# Required action:
Below are the records; give again exactly the line with "font-weight: normal ->", the line with "Liberation Mono, monospace", and each line that lies between them, and nothing besides.

# Dataset records:
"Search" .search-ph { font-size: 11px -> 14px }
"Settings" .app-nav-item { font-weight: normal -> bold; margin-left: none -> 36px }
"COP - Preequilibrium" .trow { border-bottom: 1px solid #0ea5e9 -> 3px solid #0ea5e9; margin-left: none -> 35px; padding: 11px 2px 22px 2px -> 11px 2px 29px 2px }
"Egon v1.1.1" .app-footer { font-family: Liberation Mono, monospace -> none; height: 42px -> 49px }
==
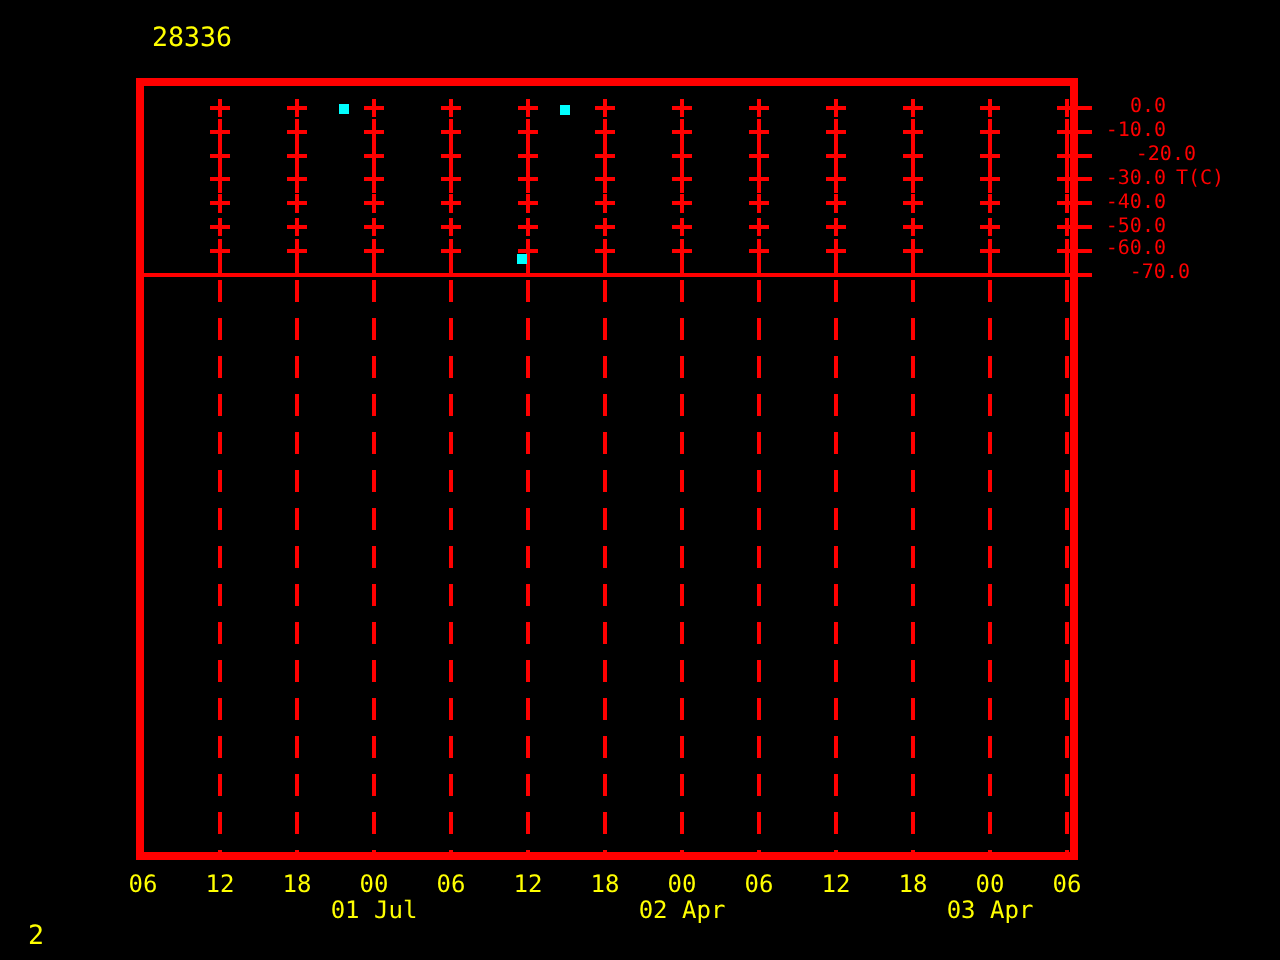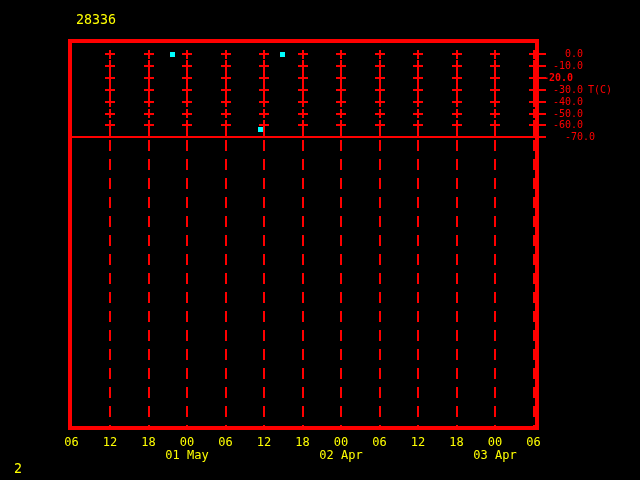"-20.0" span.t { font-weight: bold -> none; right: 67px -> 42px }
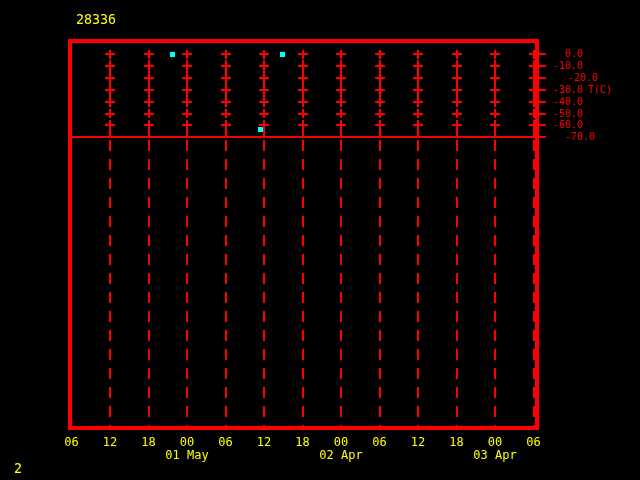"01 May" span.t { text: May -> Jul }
--
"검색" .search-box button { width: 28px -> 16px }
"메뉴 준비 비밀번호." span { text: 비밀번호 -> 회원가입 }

# Solution for this problem:
"Settings" .app-nav-item { font-weight: normal -> bold; margin-left: none -> 36px }
"COP - Preequilibrium" .trow { border-bottom: 1px solid #0ea5e9 -> 3px solid #0ea5e9; margin-left: none -> 35px; padding: 11px 2px 22px 2px -> 11px 2px 29px 2px }
"Egon v1.1.1" .app-footer { font-family: Liberation Mono, monospace -> none; height: 42px -> 49px }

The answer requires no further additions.